Albert H. Jocelyn was a New York wood engraver and electrotypist. Between 1849 and 1860, he worked in partnership with other engravers including Childs, Purcell, Whitney and Annin.
Full publication information, map: “Map of Central Park New York. Exhibiting the Drives, Promenades, Walks, Buildings, Ponds, Rocks &c. as far as finished up to July, 1859. Drawn by J.P. M’Lean. Engraved and electrotyped by A.H. Jocelyn. Entered according to Act of Congress in the year 1859, by P. Burger & Co., in the Clerk’s Office of the District Court of the United States for the Southern District of New York.”
Full publication information, guidebook: “New-York: Published by P. Burger & Co. No. 329 Greenwich Street. 1859. Entered according to Act of Congress, in the year 1859, by P. BURGER & CO., In the Clerk’s Office of the District Court of the United States for the Southern District of New-York. J. Craft, Printer 79 Ann Street. Albert H. Jocelyn, Electrotypist and Proprietor of the New York Wood Engraving Establishment, No. 60 Fulton Street.”
Inscribed in ink, inside front cover: “Presented by E.C. Bridgman 86 Warren St. N.Y. City, Feby 19th 1912.”

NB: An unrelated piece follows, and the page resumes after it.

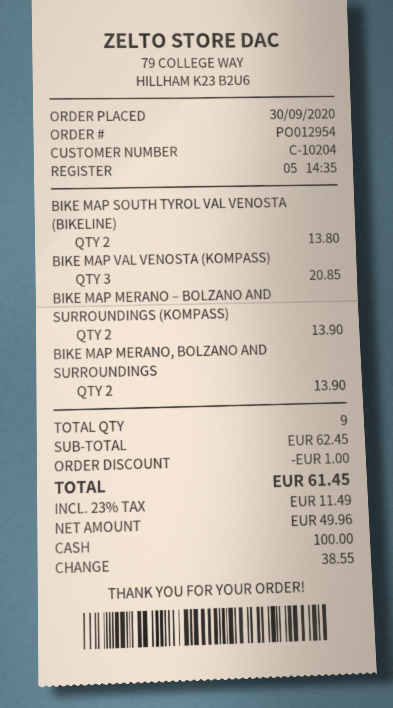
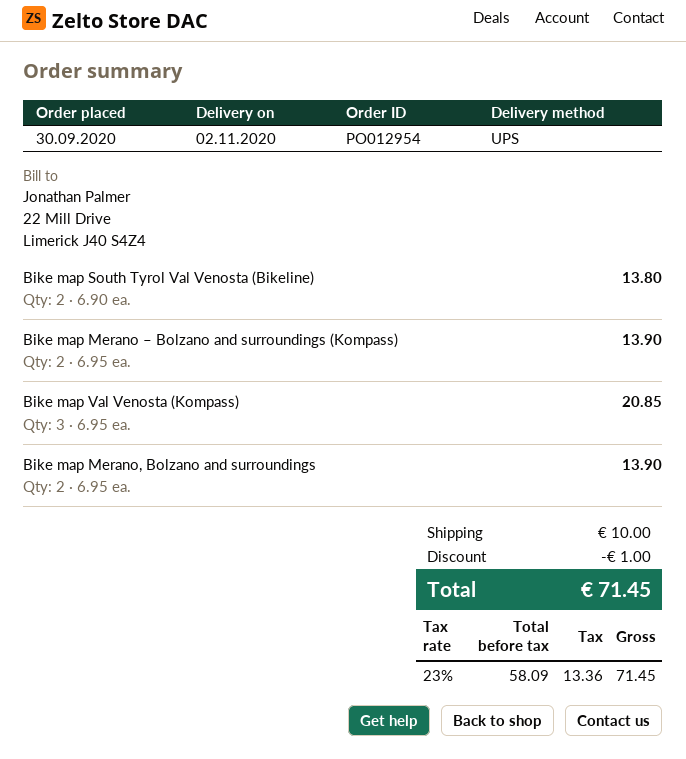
shipping: none -> 10.00
net: 49.96 -> 58.09
tax: 23% = 11.49 -> 23% = 13.36
total: 61.45 -> 71.45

Condition: Map generally very good with the usual light overall toning and wear. Folds as issued with the usual slightly greater wear on the folds. Covers good, a bit toned and handled overall, the title lettering worn but legible.
Ballon, Hilary, ed. The Greatest Grid: The Master Plan of Manhattan 1811-2011. New York: Museum of the City of New York and Columbia University Press, 2012. Item 99. p. 119.
Deák, Gloria Gilda. Picturing America: 1497-1899. Vol. 1. Princeton, New Jersey: Princeton University Press, 1988. pp. 535-536.
Groce, George C. and Wallace, David H. The New-York Historical Society’s Dictionary of Artists in America 1564-1860. New Haven: Yale University Press, 1969. p. 351.